Multiple tags in a single invalidation use OR logic, not AND. Issuing create-invalidation --paths "#tenant:acme" "#region:eu" invalidates objects matching either tag, not both. Useful to know before you design a tagging scheme that assumes AND. If you need AND semantics, model the combination as a third tag and apply it at cache time.

The wildcard quota is separate, and tag invalidations don’t pull from it. CloudFront has two distinct concurrency limits per distribution: 3,000 individual paths in progress, and 15 wildcard paths in progress. Tag invalidations count as individual paths, so they pull from the larger pool. If you used to have 50 wildcard paths per refresh and were occasionally bumping into the 15-in-progress ceiling under bursty schedules, switching to tags fixes that as a side effect, even before talking about cost.

The cost reduction is real but small in absolute terms. Each tag counts as one path under the same pricing model: 1,000 free paths per month at the AWS account level, then $0.005 each. Replacing N path patterns per refresh with 1 tag per refresh is mathematically a big ratio, but the dollar number was small to begin with. The reasons to switch are operational, not financial.
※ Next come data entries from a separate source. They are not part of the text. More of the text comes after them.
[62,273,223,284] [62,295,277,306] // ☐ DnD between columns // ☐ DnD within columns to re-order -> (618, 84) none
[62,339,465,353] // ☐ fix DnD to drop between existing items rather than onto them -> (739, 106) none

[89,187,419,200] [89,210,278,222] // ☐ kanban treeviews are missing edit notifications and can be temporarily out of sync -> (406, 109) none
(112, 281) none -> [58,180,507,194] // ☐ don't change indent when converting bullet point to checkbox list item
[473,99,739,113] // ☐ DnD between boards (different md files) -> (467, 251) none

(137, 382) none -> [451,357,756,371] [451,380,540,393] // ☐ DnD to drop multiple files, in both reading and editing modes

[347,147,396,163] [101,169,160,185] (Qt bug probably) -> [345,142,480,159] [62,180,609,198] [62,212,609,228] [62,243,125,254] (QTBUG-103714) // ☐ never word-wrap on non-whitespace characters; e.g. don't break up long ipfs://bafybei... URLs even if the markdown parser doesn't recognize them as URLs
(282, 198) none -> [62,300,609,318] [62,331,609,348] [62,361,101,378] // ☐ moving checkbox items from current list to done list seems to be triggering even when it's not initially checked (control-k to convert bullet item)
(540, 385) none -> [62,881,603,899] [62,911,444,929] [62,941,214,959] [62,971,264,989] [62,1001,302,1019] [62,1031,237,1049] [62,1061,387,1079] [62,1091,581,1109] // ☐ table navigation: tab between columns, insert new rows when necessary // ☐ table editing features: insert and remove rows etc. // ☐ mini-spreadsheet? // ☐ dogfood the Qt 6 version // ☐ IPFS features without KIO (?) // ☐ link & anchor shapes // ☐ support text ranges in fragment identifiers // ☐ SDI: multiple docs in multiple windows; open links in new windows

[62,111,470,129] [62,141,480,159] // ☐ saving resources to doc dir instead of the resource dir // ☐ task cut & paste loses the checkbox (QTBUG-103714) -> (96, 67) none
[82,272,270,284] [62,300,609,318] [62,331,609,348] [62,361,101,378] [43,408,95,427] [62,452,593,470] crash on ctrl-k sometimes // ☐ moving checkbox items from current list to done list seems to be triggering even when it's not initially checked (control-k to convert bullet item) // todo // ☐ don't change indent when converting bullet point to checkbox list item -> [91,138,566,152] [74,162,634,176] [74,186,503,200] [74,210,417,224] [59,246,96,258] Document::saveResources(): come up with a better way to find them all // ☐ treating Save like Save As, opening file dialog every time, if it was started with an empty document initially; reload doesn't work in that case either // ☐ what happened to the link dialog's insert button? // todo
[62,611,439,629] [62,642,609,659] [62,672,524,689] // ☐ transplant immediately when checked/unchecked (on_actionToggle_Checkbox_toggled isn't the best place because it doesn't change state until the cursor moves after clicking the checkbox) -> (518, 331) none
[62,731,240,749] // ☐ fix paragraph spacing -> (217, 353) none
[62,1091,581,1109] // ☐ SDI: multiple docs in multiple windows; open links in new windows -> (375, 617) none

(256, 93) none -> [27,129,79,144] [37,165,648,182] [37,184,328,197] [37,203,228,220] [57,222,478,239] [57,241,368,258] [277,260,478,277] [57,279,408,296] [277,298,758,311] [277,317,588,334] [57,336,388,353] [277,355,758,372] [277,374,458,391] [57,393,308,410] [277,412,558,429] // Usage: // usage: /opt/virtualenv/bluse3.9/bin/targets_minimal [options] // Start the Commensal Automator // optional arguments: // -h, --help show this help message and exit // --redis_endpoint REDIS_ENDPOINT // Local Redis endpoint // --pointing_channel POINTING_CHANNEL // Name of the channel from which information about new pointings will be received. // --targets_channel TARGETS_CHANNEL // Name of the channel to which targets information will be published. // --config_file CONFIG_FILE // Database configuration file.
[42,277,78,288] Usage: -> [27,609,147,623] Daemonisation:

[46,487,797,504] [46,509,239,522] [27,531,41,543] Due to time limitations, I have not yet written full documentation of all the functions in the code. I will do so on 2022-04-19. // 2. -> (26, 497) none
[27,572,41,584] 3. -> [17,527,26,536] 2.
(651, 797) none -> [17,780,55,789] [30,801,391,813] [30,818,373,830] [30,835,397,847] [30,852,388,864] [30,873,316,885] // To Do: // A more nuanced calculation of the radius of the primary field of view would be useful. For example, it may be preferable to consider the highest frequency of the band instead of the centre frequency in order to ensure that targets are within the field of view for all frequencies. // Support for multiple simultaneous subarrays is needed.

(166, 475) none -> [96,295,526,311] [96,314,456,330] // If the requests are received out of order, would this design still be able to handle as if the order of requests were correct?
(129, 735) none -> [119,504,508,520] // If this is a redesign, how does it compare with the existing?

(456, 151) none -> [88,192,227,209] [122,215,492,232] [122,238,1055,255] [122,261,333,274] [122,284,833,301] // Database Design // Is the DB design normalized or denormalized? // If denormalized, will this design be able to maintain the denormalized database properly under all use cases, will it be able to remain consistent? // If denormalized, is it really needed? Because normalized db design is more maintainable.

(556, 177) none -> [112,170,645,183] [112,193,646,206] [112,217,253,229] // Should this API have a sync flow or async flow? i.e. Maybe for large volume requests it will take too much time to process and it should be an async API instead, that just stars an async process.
Origin Response only fires on cache misses, which is a feature. The Lambda@Edge function only runs when CloudFront actually goes to the origin, so cache hits pay nothing. The flip side is that you can’t retroactively tag already-cached objects: anything cached before you deploy the function will live out its TTL untagged and unreachable by tag invalidation. Plan for a transition period where some objects are tag-invalidatable and some aren’t.